A general integrated procedure for uncertainty-based design optimization of multilevel systems by hierarchical decomposition framework

Several subsystems with hierarchical relationship compose a multilevel system, each of which may have uncertainties in material properties and structural geometric parameters. Compared with the integrated strategy, hierarchical decomposition method is more effective in the investigation of the performance of multilevel systems. However, the process of hierarchical propagation of uncertainty may result in many challenging problems, such as multidimensional correlations and complex coupling of uncertainties. In this paper, a general integrated procedure of multilevel system design optimization by means of the integration of the hierarchical uncertainty analysis (HUA), hierarchical sensitivity analysis (HSA) and uncertainty-based design method is innovatively proposed.

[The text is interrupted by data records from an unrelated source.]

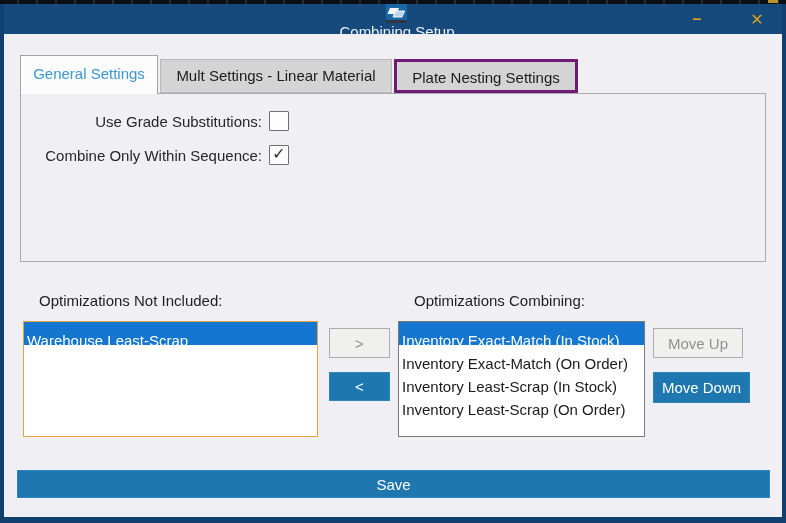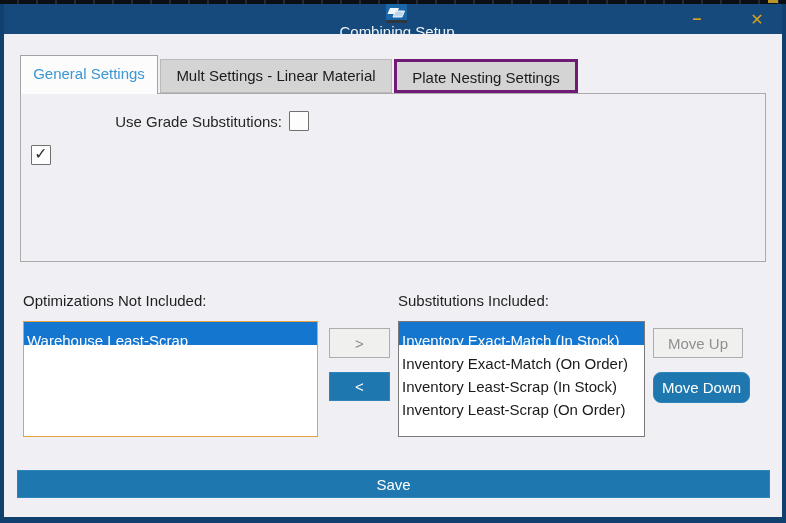"Use Grade Substitutions:" .cb-row { left: 20px -> 0 }
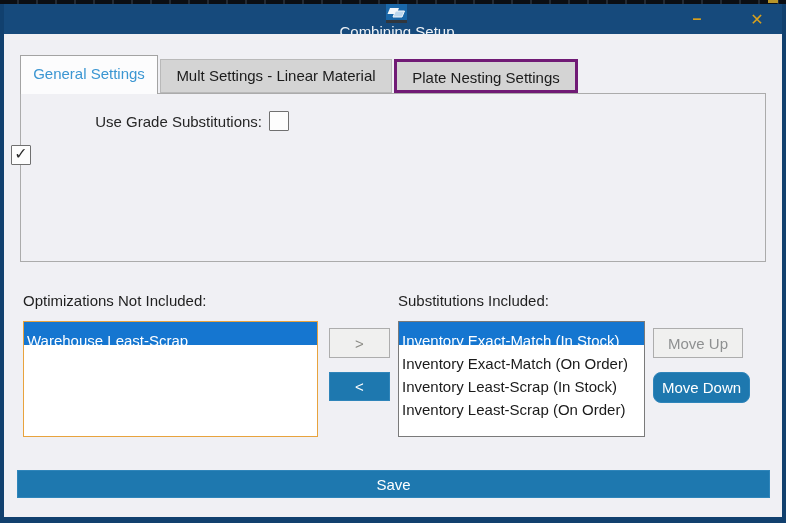"Combine Only Within Sequence:" span.cb-label { html: none -> <span>Combine Only Within Sequence:</span> }
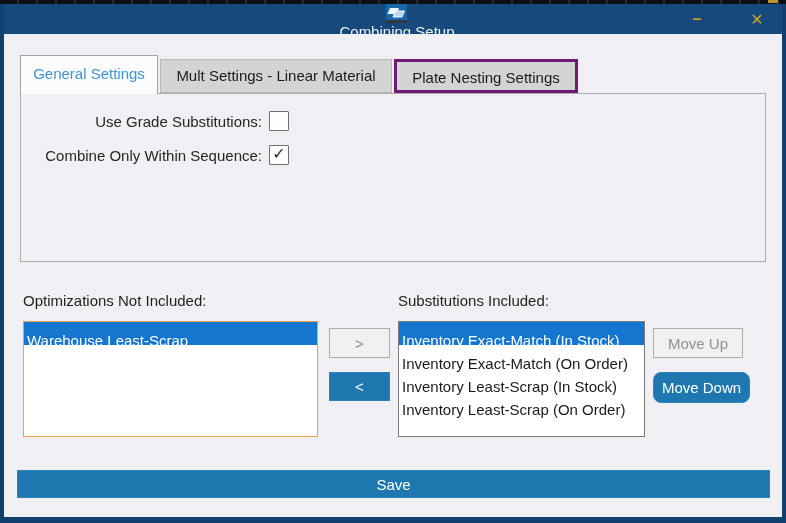"Optimizations Not Included:" .list-label { margin-left: none -> 16px }
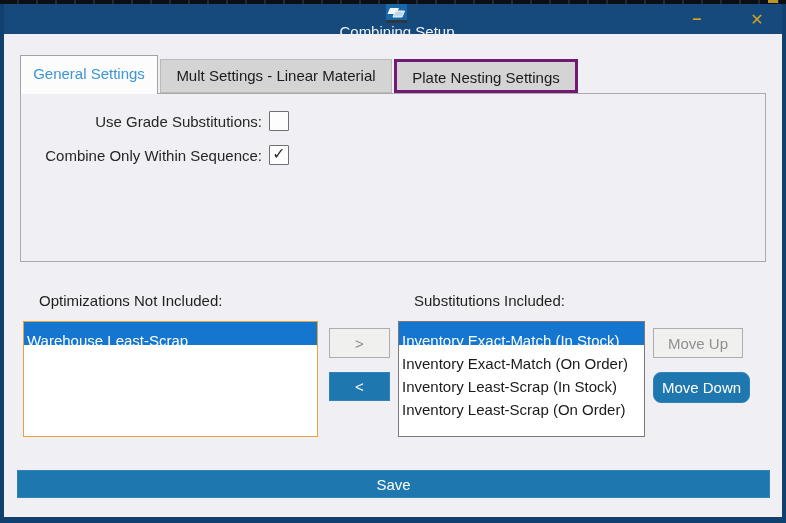"Substitutions Included:" div.list-label { text: Substitutions Included -> Optimizations Combining }
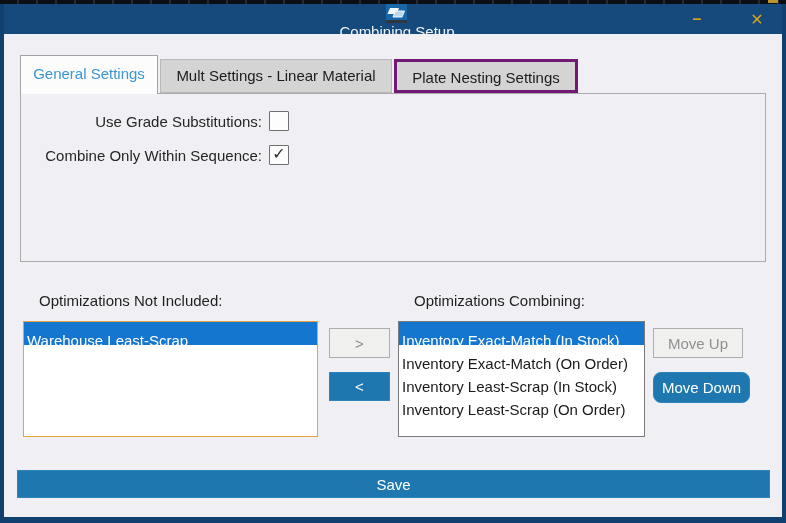"Move Down" .btn-movedown { border-radius: 8px -> none }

Firstly, a hierarchical framework combining R-vine copula with sparse polynomial chaos expansions is adopted to solve the problems of uncertainty quantification and propagation. After that, a mapping-based hierarchical sensitivity analysis (MHSA) method is employed to obtain sensitivity indexes of multilevel systems with multidimensional correlations. At last, the probabilistic target cascade analysis method is used to accomplish the multilevel design optimization considering multilevel uncertainty. The proposed procedure is then applied to solve the material–structure integrated design problem of an automotive fiber composite shock tower. Results show that the proposed procedure can achieve a weight reduction compared with the initial design under the premise of meeting the structural performance requirements.